Die Kombination von Trompete und Orgel ist gemeinhin schon Inbegriff des Feierlichen. Insofern wundert es nicht, wenn die diesjährige Reihe „Dimension Domorgel“ jetzt mit eben dieser Kopplung eröffnete. Doch was der junge Dom­organist Sebastian Küchler-Blessing hier programmatisch wagt, grenzt an eine leise Revolution im Musikleben der Münsterkirche. Die große Publikumsresonanz scheint ihm Recht zu geben.

Gut, da fanden sich traditionelle Stücke wie die bekannte d-Moll-Toccata und Fuge von Bach, dank einbezogenem Auxiliaire-Werk im betörenden Raumklang ausgebreitet, oder ein Albinoni-Konzert, dem der international renommierte Trompeter Reinhold Friedrich zu barocker Pracht und schlanker Strahlkraft verhalf.

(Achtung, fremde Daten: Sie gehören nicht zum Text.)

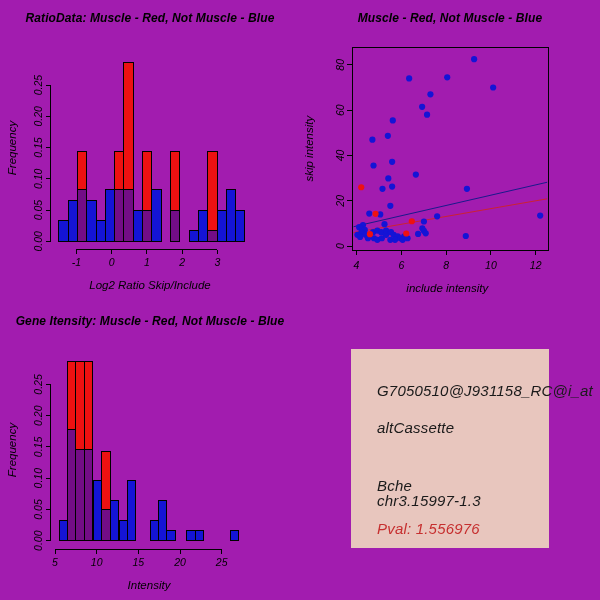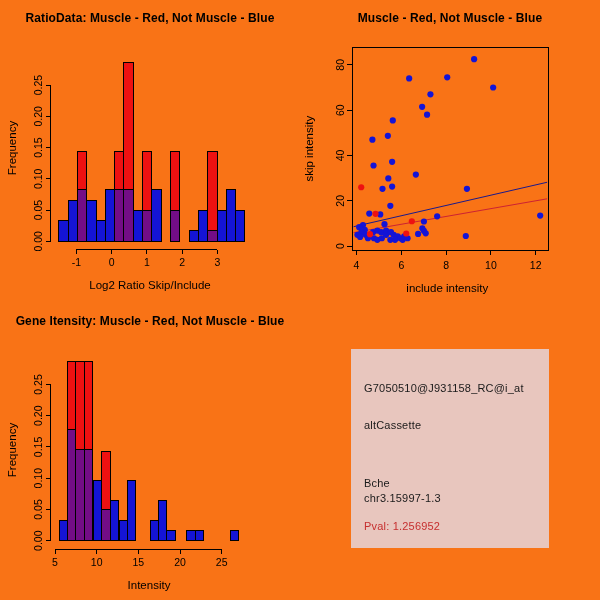--- a/index.html
+++ b/index.html
@@ -3,8 +3,8 @@
 <meta charset="utf-8">
 <style>
   html,body{margin:0;padding:0;background:#fff;}
-  .canvas{position:relative;width:600px;height:600px;background:#f97316;overflow:hidden;
-          font-family:"Liberation Sans",sans-serif;}
+  .canvas{position:relative;width:600px;height:600px;background:#a21caf;overflow:hidden;
+          font-family:"Liberation Sans",sans-serif;font-style:italic;}
   .panel-title{position:absolute;width:300px;text-align:center;font-weight:bold;
                font-size:12px;color:#000;letter-spacing:.1px;white-space:nowrap;}
   svg{position:absolute;left:0;top:0;}

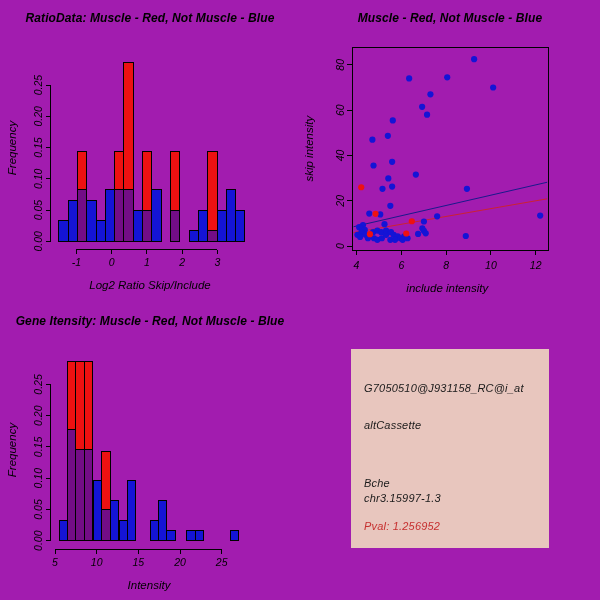--- a/index.html
+++ b/index.html
@@ -10,7 +10,7 @@
   svg{position:absolute;left:0;top:0;}
   svg text{font-family:"Liberation Sans",sans-serif;fill:#000;}
   .info-box{position:absolute;left:351px;top:349px;width:198px;height:199px;}
-  .info-line{position:absolute;left:13px;font-size:11px;color:#1a1a1a;white-space:nowrap;letter-spacing:.2px;}
+  .info-line{position:absolute;left:26px;font-size:15px;color:#1a1a1a;white-space:nowrap;letter-spacing:.2px;}
 </style>
 </head>
 <body>

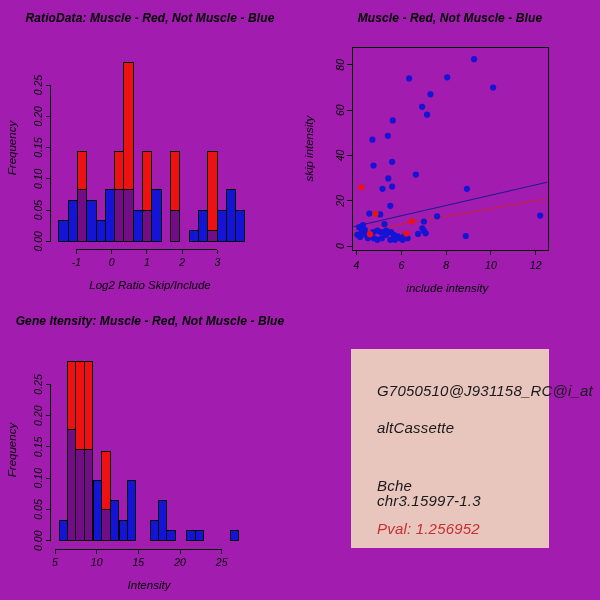--- a/index.html
+++ b/index.html
@@ -226,7 +226,7 @@
     <div class="info-line" style="top:70px;">altCassette</div>
     <div class="info-line" style="top:106px;margin-top:22px;">Bche</div>
     <div class="info-line" style="top:143px;">chr3.15997-1.3</div>
-    <div class="info-line" style="top: 171px; color: rgb(198, 47, 47);" id="pvalLine">Pval: 1.256952</div>
+    <div class="info-line" style="top: 171px; color: rgb(198, 47, 47);" id="pvalLine">Pval: 1.556976</div>
   </div>
 
 </div>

Aber Elgars „Pomp and Circum-stance“ Marsch Nr.1, die heimliche britische Nationalhymne im spätromantischen Orchestersound, auf der Orgel in der Hohen Domkirche war ein kurios-kühnes Schmankerl mit Gänsehauteffekt. Dazwischen auch leise meditative Momente wie „Paths“ von Toru Takemitsu, die Friedrich als einsamer melodischer Wanderer farbdifferenziert durchmaß. Bevor beide mit Gershwins „Rhapsody in blue“ zum Jubel der Zuhörer ein wahres Kabinettstück hinlegten: eine klarinettenhaft bewegliche Trompete, eine Blues jazzende Orgel – hinreißend!